El presidente Chaves puede renunciar 6 meses antes de concluir su período cuatrienal con el propósito de lanzarse como candidato a diputado y seguir en el ejercicio del poder dentro del estado costarricense, pero ahora dentro del Poder Legislativo.
En los últimos días el politólogo Claudio Alpízar planteó que, según una fuente suya en Casa Presidencial, el presidente Chaves Robles estaría considerando abandonar el Gobierno antes del 31 de julio y dejar al vicepresidente Stephan Brunner como mandatario los últimos 6 meses.
Lo haría para ser candidato a diputado y liderar lo que supone un movimiento que busca polarizar al país, con el fin de lograr una fuerza legislativa importante que le permita liderar cambios en las leyes del país.
El cálculo político-electoral de una decisión así
¿Es una buena estrategia política? Depende de las metas que se proponga Chaves. Como se ha visto, fuera de él no existe un liderazgo importante en lo que podría considerar “el movimiento chavista”. Al contrario, varios agrupaciones partidarias y movimientos quieren arrogarse el chavismo para sacar réditos electorales, pero eso ha provocado una difuminación de grupos extraviados en el supuesto gran apoyo que tiene el gobernante actual.
Esa situación se vio clara en las pasadas elecciones cantonales, donde varios partidos ostentaron la estafeta chavista y al final el fracaso fue generalizado, empezando porque el partido político que conducía el supuesto asignado del chavismo, Federico “Choreco” Cruz, ni siquiera pudo inscribirse en el Tribunal Supremo de Elecciones.
Ante el evidente fracaso de la ley jaguar, ahora el presidente Chaves busca una forma de dividir al país y lograr el apoyo que esa mitad de la población que considera su gestión “positiva”, según el estudio del CIEP-UCR. Una forma de polarizar sería sin duda que el mismo presidente lidere la campaña política, al estilo de Pilar Cisneros en la pasada campaña electoral, aunque él mismo no pueda llegar a ser presidente del Ejecutivo, pero sí del Legislativo, si logra la suficiente fuerza.
Liderar una campaña le permite unificar esas fuerzas dispersas y consolidar un movimiento sin palidecer por la constante beligerancia política que le ha sido denunciada, pero le quita el podio y los recursos de Casa Presidencial.
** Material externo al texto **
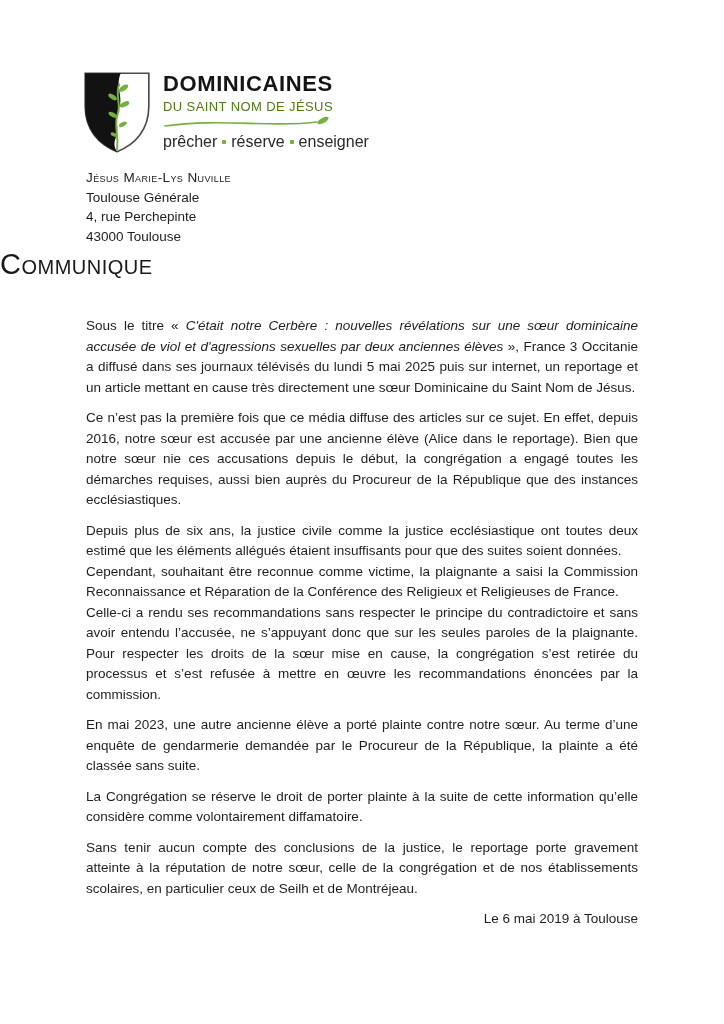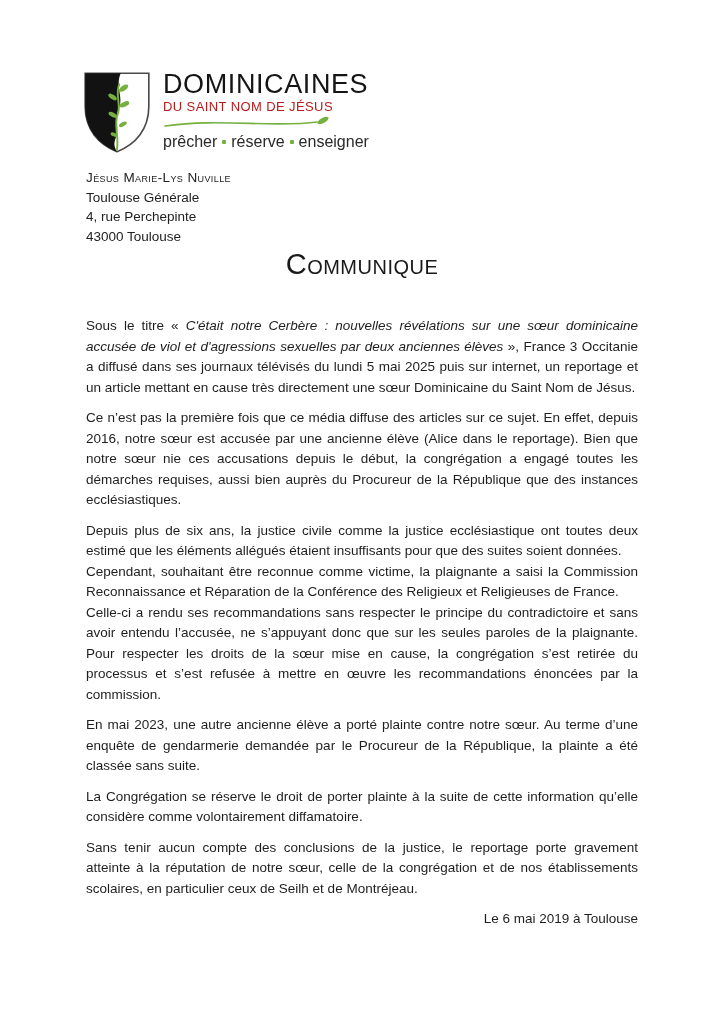"DOMINICAINES" .org-name { font-size: 27px -> 22px; font-weight: normal -> bold }
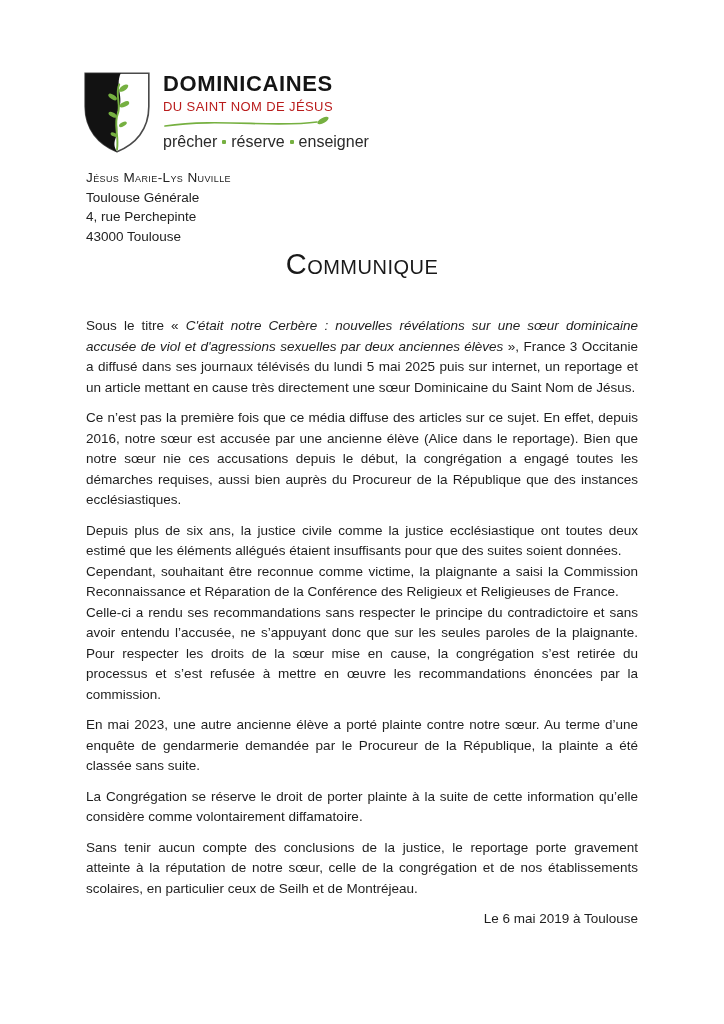"DU SAINT NOM DE JÉSUS" .org-subtitle { color: #b91c1c -> #4d7c0f }
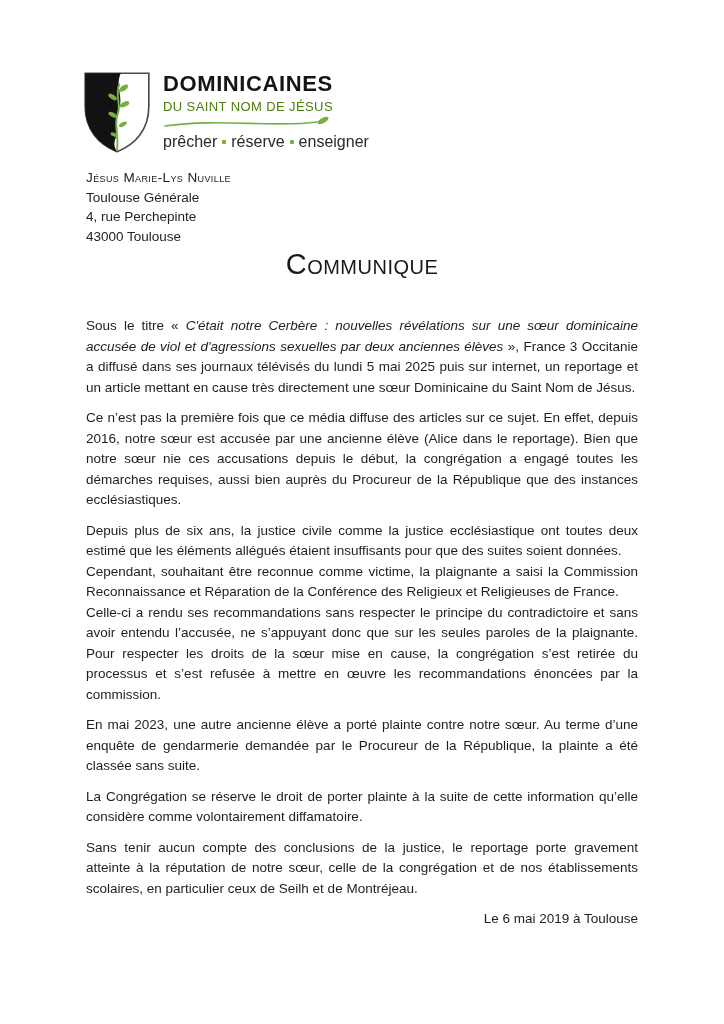"Communique" .heading { text-align: center -> none }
Abandonar la presidencia sin concluir el mandato constitucional y del pueblo sería, sin duda, un mal mensaje y un mal presagio para un presidente en Costa Rica, porque enviaría un mensaje de la búsqueda del poder por el poder mismo, no de la búsqueda del poder para servir a la población, además de dejar un gobierno cuyos datos indican poco o casi nada realmente logrado. Por otra parte, sería inédito en la historia de este país. Pero, ¿acaso importan los malos mensajes que Chaves Robles ha lanzado una y otra vez a una porción del país, cuando más bien parecen esperarlos con sadismo y frenesí?
Desde el punto de vista económico, a Chaves posiblemente poco le importen 6 salarias si se considera que es un hombre millonario en este país, con propiedades en Costa Rica y en el extranjero. También sería previsible que grupos económicos poderosos financien su campaña a la espera de luego esperar favores políticos, como es la usanza electoral tradicional.
El presidente Chaves indicó ante una pregunta al respecto que está considerando tomar esa decisión, que no la descarta. ¿Sería una mala o buena decisión o estrategia política? Usted valore.
La Constitución permite el movimiento
El artículo 109 de la Constitución Política lo faculta para ese acto:
“ARTÍCULO 109.- No pueden ser elegidos Diputados, ni inscritos como candidatos para esa función:
1) El Presidente de la República o quien lo sustituya en el ejercicio de la Presidencia al tiempo de la elección; (…)
Estas incompatibilidades afectarán a quienes desempeñen los cargos indicados dentro de los seis meses anteriores a la fecha de la elección”.
Además, es importante aclarar que la Asamblea Legislativa debe ser informada, solamente, de la renuncia del presidente, si así lo decidiera. Según el artículo 121, además debe “declarar si debe llamarse al ejercicio del Poder a quien deba sustituirlo”, como se lee a continuación:
“ARTÍCULO 121.- Además de las otras atribuciones que le confiere esta Constitución, corresponde exclusivamente a la Asamblea Legislativa: 8) Recibir el juramento de ley y conocer de las renuncias de los miembros de los Supremos Poderes, con excepción de los Ministros de Gobierno; resolver las dudas que ocurran en caso de incapacidad física o mental de quien ejerza la Presidencia de la República, y declarar si debe llamarse al ejercicio del Poder a quien deba sustituirlo; (…)”.